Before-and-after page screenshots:

----------------------------------------

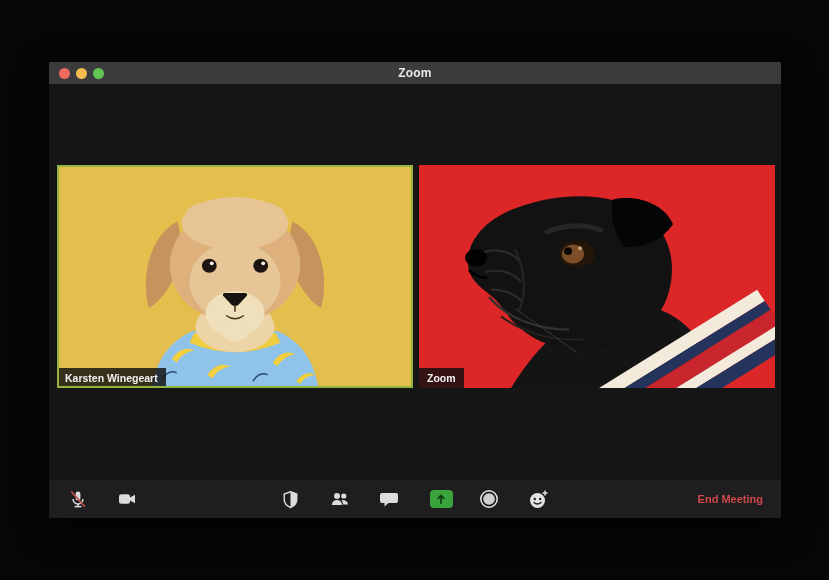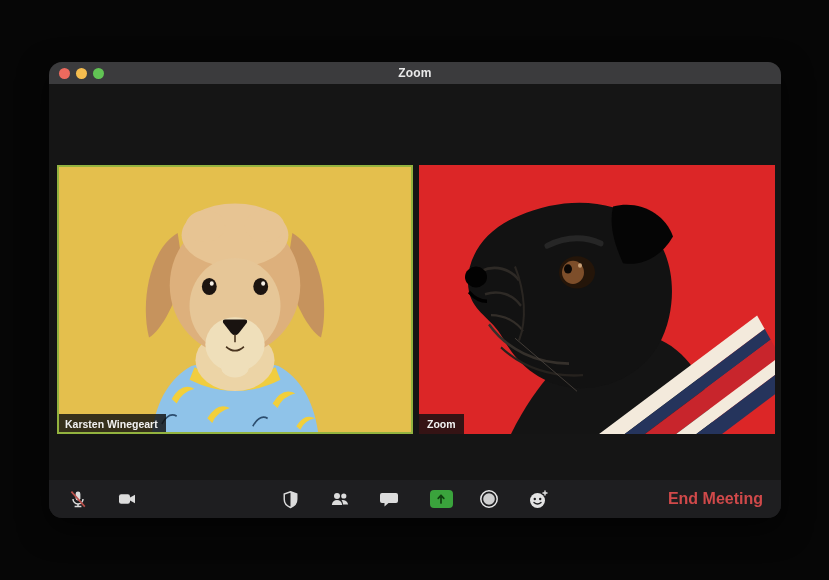"Zoom" .window { border-radius: 13px -> 2px }
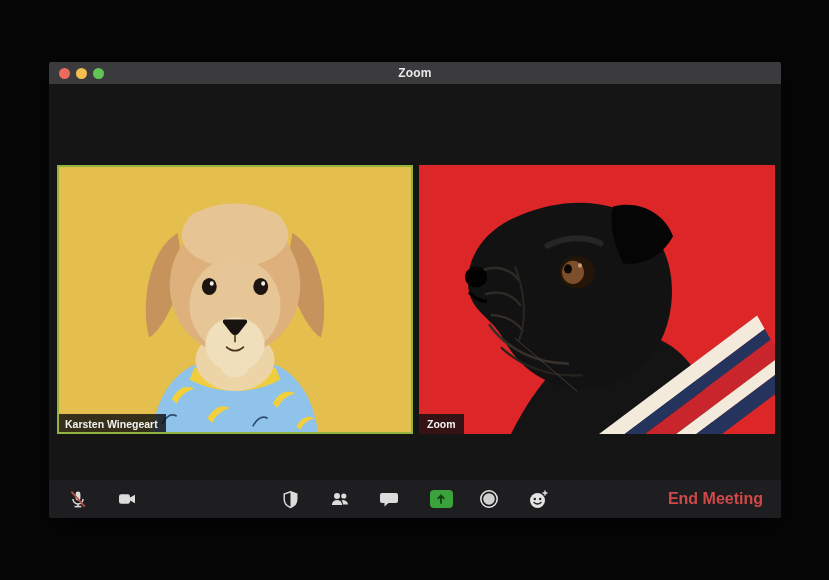"Karsten Winegeart" .tile { height: 269px -> 223px }
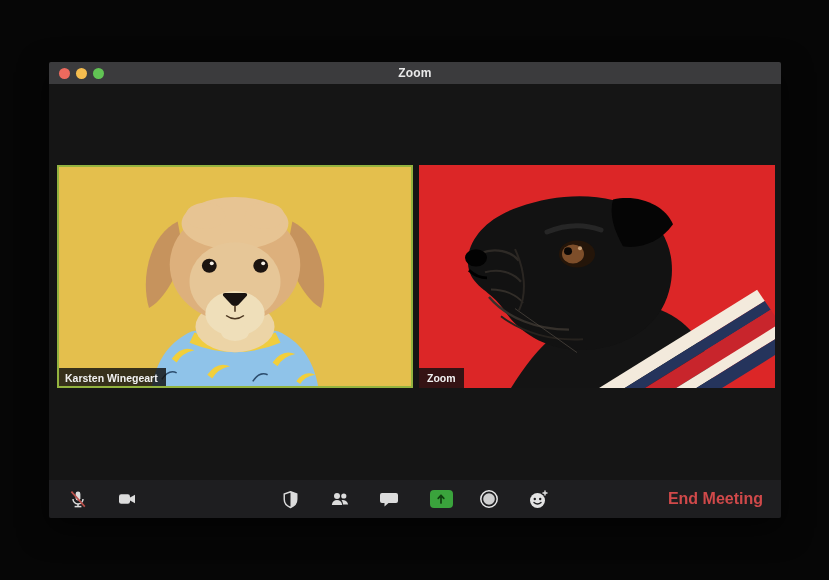"End Meeting" .end-meeting { font-size: 16px -> 11px }
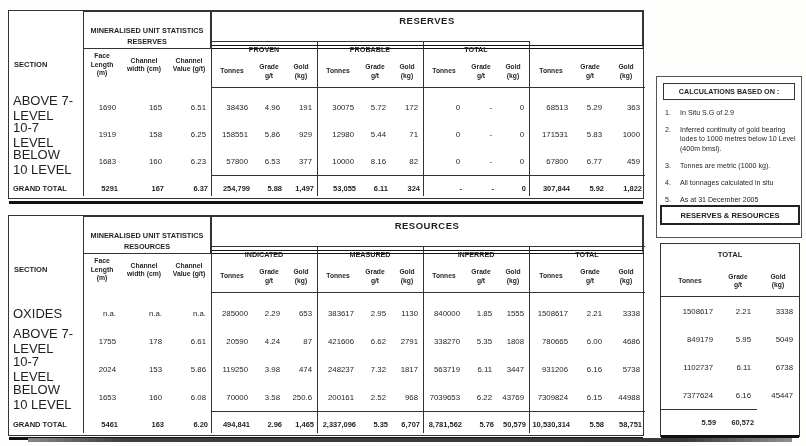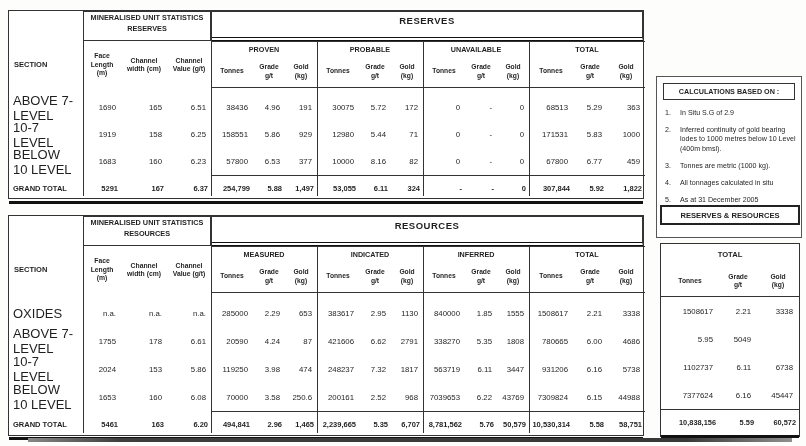"MINERALISED UNIT STATISTICS" .mus-box { padding-top: 1px -> 14px }
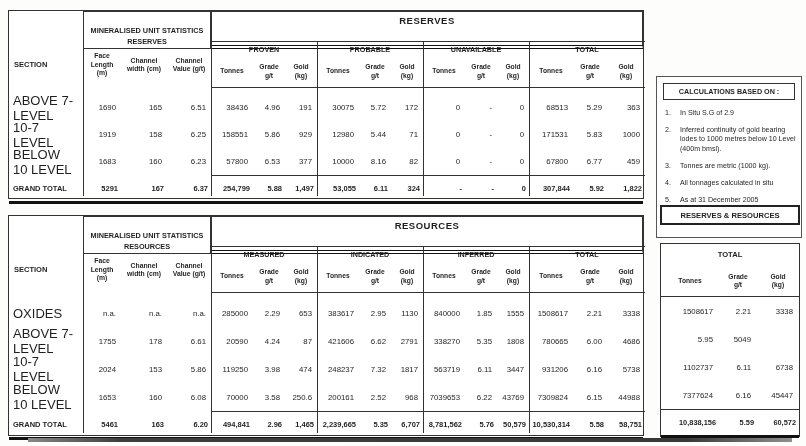"UNAVAILABLE" div.tcell { html: <div>UNAVAILABLE</div> -> none }
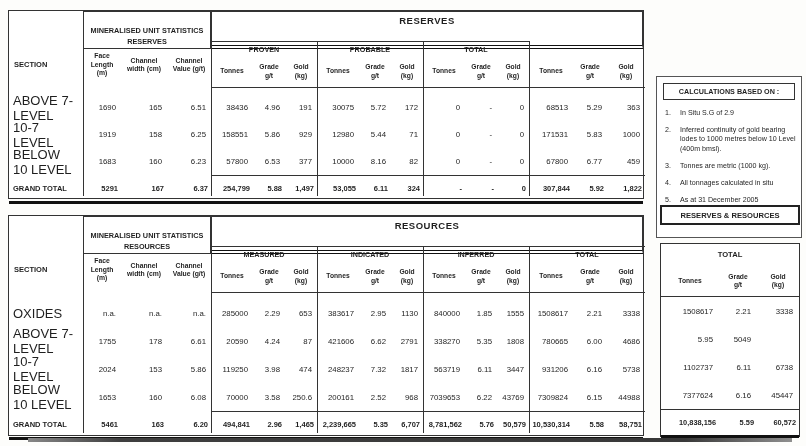"MEASURED" div.tcell { order: before "INDICATED" -> after "INDICATED" }
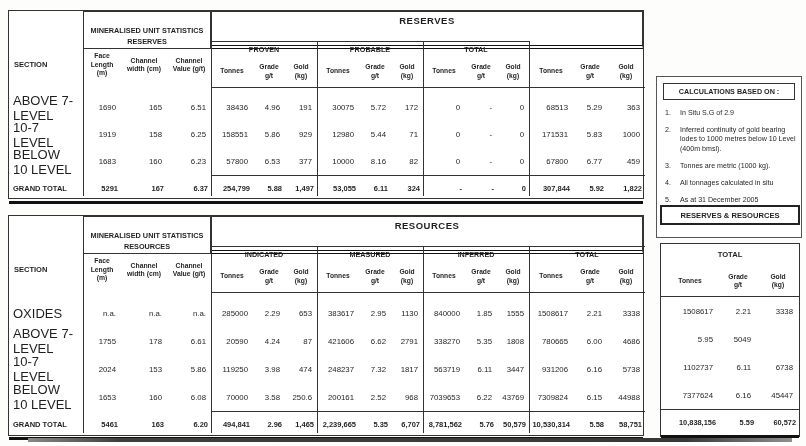"849179" div.tcell { html: none -> <div>849179</div> }
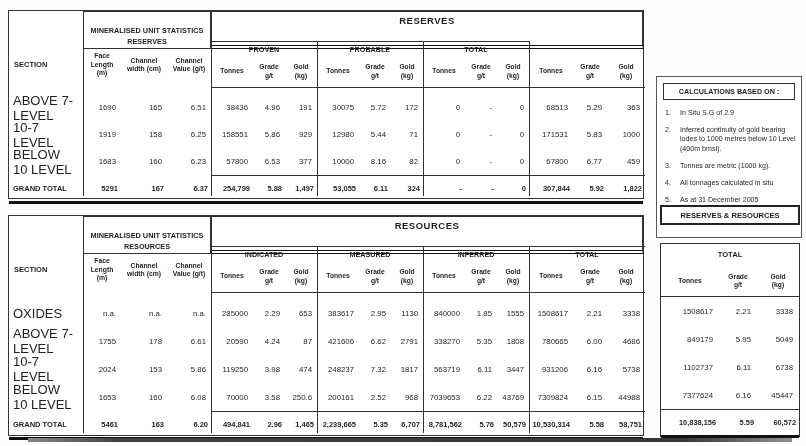"2,239,665" div.tcell { text: 2,239,665 -> 2,337,096 }
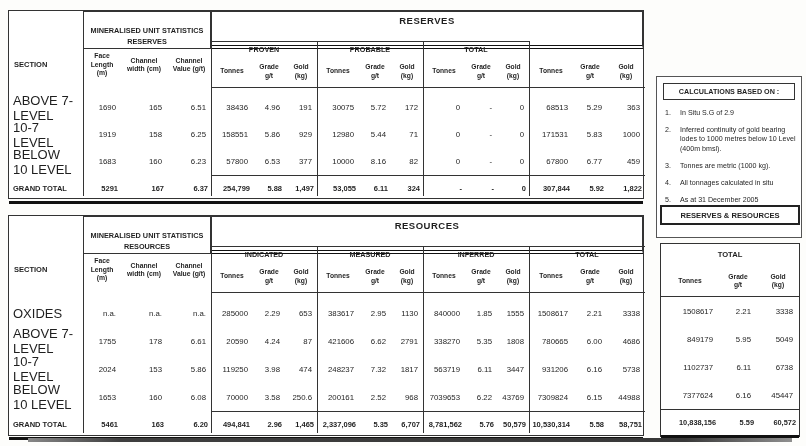"10,838,156" div.tcell { html: <div>10,838,156</div> -> none }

----------------------------------------

EXERCISE AIM.
All lines from the one bearing "html: none ->" through the last line of the records, and only those, should be duplicated exactly; no picture belongs in the copy.

RESPONSE AREA.
"849179" div.tcell { html: none -> <div>849179</div> }
"2,239,665" div.tcell { text: 2,239,665 -> 2,337,096 }
"10,838,156" div.tcell { html: <div>10,838,156</div> -> none }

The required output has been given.